Patrick Estes

No. 78, 88
- Position: Offensive tackle

Personal information
- Born: February 4, 1983 (age 43) Richmond, Virginia, U.S.
- Listed height: 6 ft 7 in (2.01 m)
- Listed weight: 310 lb (141 kg)

Career information
- High school: Benedictine (Richmond)
- College: Virginia (2001-2004)
- NFL draft: 2005: 7th round, 248th overall

Career history
- San Francisco 49ers (2005–2007); Berlin Thunder (2006); Buffalo Bills (2007);

Career NFL statistics
- Games played: 8
- Stats at Pro Football Reference

= Patrick Estes =

American football player (born 1983)

Patrick Brion Estes (born February 4, 1983) is an American former professional football player who was an offensive tackle in the National Football League (NFL). He played college football for the Virginia Cavaliers. He was selected by the San Francisco 49ers in the seventh round of the 2005 NFL draft with the 248th overall pick.

==Early life==
Estes played high school football in Richmond, Virginia, for the Benedictine Cadets. He also was a stand out basketball player there.
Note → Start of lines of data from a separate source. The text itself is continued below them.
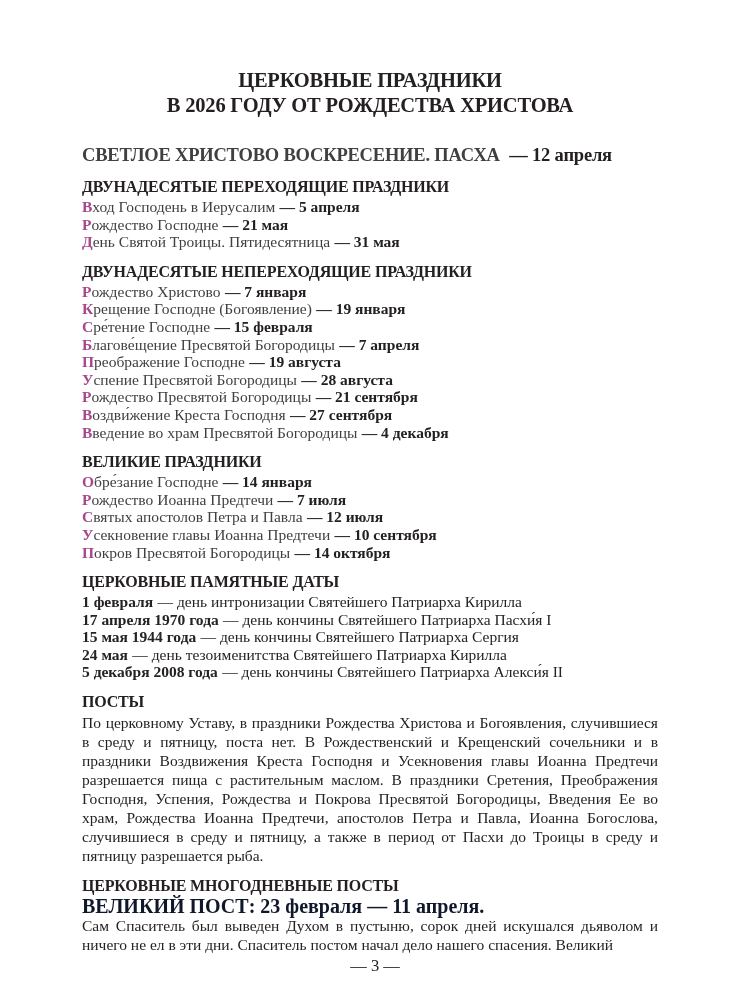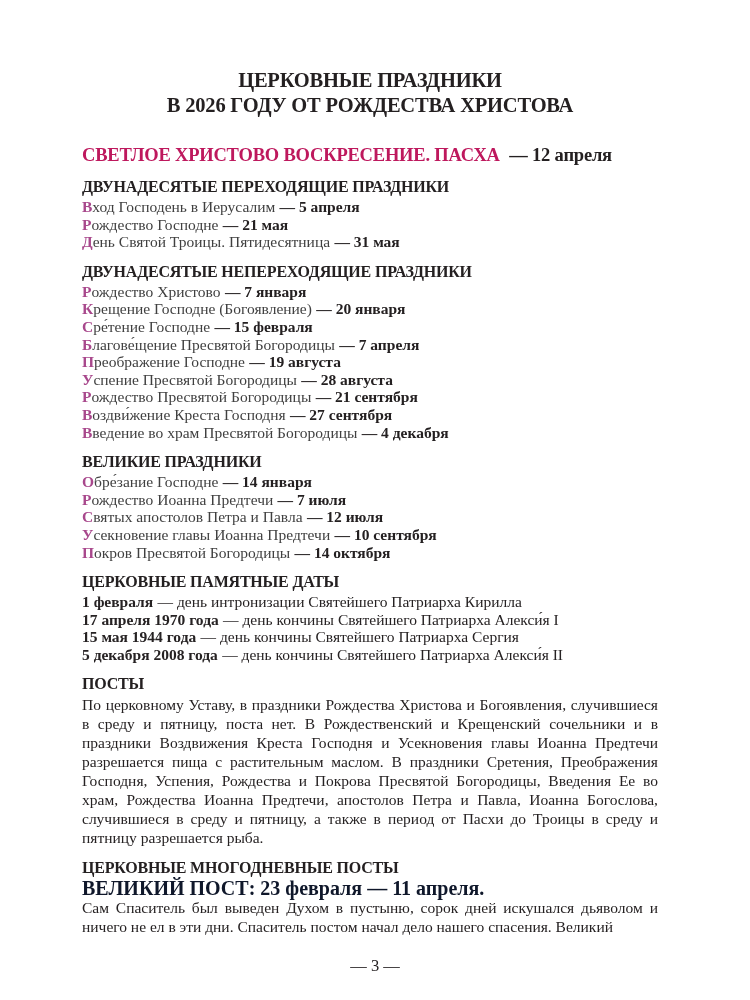--- a/index.html
+++ b/index.html
@@ -26,7 +26,7 @@
     font-size:18.5px;line-height:22px;font-weight:bold;
     letter-spacing:-0.2px;white-space:nowrap;
   }
-  .pascha .pascha-label{color:#be185d;}
+  .pascha .pascha-label{color:#404040;}
   .pascha .date{color:#242021;margin-left:0.28em;}
   
   h2.sec{

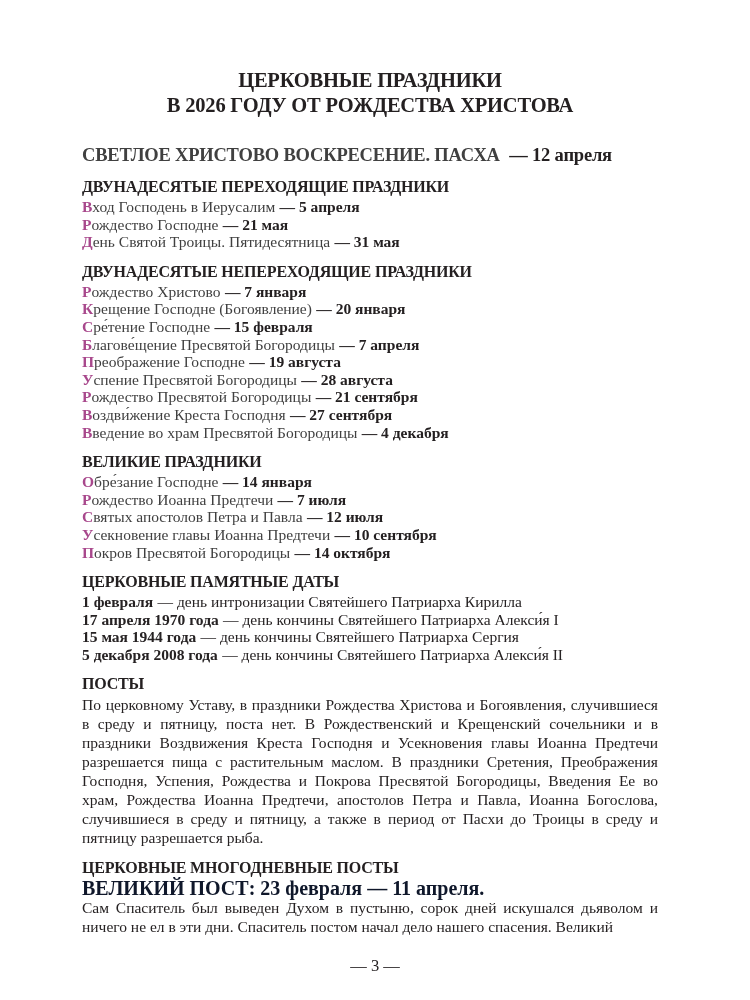--- a/index.html
+++ b/index.html
@@ -89,7 +89,7 @@
   <section>
     <h2 class="sec">ДВУНАДЕСЯТЫЕ НЕПЕРЕХОДЯЩИЕ ПРАЗДНИКИ</h2>
     <p class="feast"><span class="fname">Рождество Христово</span><span class="date">— 7 января</span></p>
-    <p class="feast"><span class="fname">Крещение Господне (Богоявление)</span><span class="date">— 20 января</span></p>
+    <p class="feast"><span class="fname">Крещение Господне (Богоявление)</span><span class="date">— 19 января</span></p>
     <p class="feast"><span class="fname">Сре́тение Господне</span><span class="date">— 15 февраля</span></p>
     <p class="feast"><span class="fname">Благове́щение Пресвятой Богородицы</span><span class="date">— 7 апреля</span></p>
     <p class="feast"><span class="fname">Преображение Господне</span><span class="date">— 19 августа</span></p>

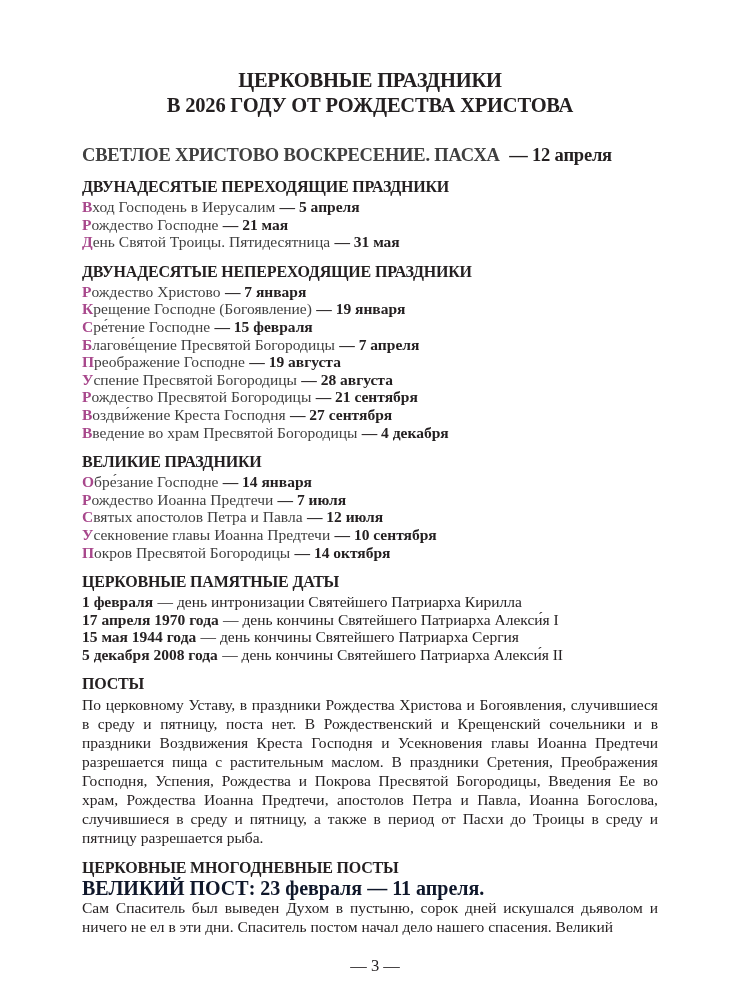--- a/index.html
+++ b/index.html
@@ -111,7 +111,7 @@
   <section>
     <h2 class="sec">ЦЕРКОВНЫЕ ПАМЯТНЫЕ ДАТЫ</h2>
     <p class="memo"><span class="mdate">1 февраля</span><span class="mtext">— день интронизации Святейшего Патриарха Кирилла</span></p>
-    <p class="memo"><span class="mdate">17 апреля 1970 года</span><span class="mtext">— день кончины Святейшего Патриарха Алекси́я I</span></p>
+    <p class="memo"><span class="mdate">17 апреля 1970 года</span><span class="mtext">— день кончины Святейшего Патриарха Пасхи́я I</span></p>
     <p class="memo"><span class="mdate">15 мая 1944 года</span><span class="mtext">— день кончины Святейшего Патриарха Сергия</span></p>
     <p class="memo"><span class="mdate">5 декабря 2008 года</span><span class="mtext">— день кончины Святейшего Патриарха Алекси́я II</span></p>
   </section>

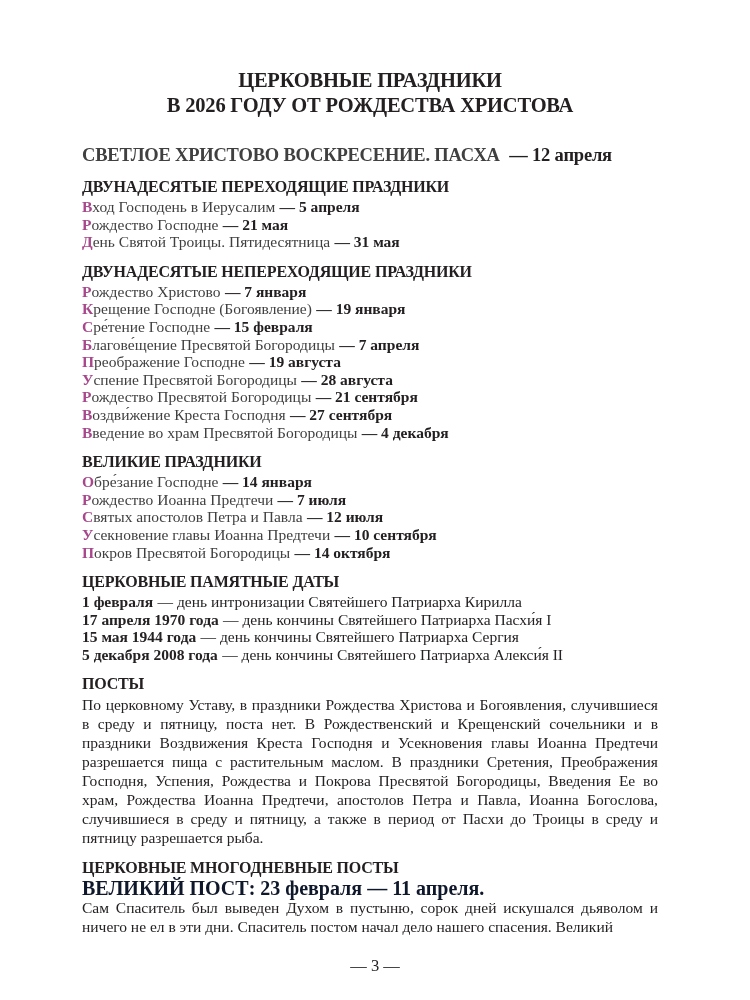--- a/index.html
+++ b/index.html
@@ -113,6 +113,7 @@
     <p class="memo"><span class="mdate">1 февраля</span><span class="mtext">— день интронизации Святейшего Патриарха Кирилла</span></p>
     <p class="memo"><span class="mdate">17 апреля 1970 года</span><span class="mtext">— день кончины Святейшего Патриарха Пасхи́я I</span></p>
     <p class="memo"><span class="mdate">15 мая 1944 года</span><span class="mtext">— день кончины Святейшего Патриарха Сергия</span></p>
+    <p class="memo"><span class="mdate">24 мая</span><span class="mtext">— день тезоименитства Святейшего Патриарха Кирилла</span></p>
     <p class="memo"><span class="mdate">5 декабря 2008 года</span><span class="mtext">— день кончины Святейшего Патриарха Алекси́я II</span></p>
   </section>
He played in the first ever U.S. Army All-American Bowl game on December 30, 2000.

==College career==
Estes, who was considered one of the top recruits in the country at tight end, spent his career as a backup to Virginia's All-American Heath Miller but received frequent playing time particularly as a blocker. In a game against South Carolina in 2002, he caught a touchdown pass from Miller. Though he played as a tight end in college he was converted to offensive tackle by the 49ers.

==Professional career==

===Career transactions===
- Released by the 49ers on September 5, 2007.
- Signed by the 49ers on October 2, 2007.
- Released by the 49ers on October 9, 2007.
- Signed by the 49ers on November 8, 2007.
- Released by the 49ers on December 18, 2007.
- Claimed off waivers by the Buffalo Bills on December 19, 2007.
- Released by the Buffalo Bills on August 30, 2008.

==Personal life==
Patrick became the athletic director at The Covenant School (Charlottesville, Virginia) in July 2024. He announced his candidacy for the Democratic Nomination for Albemarle County Sheriff in February 2019.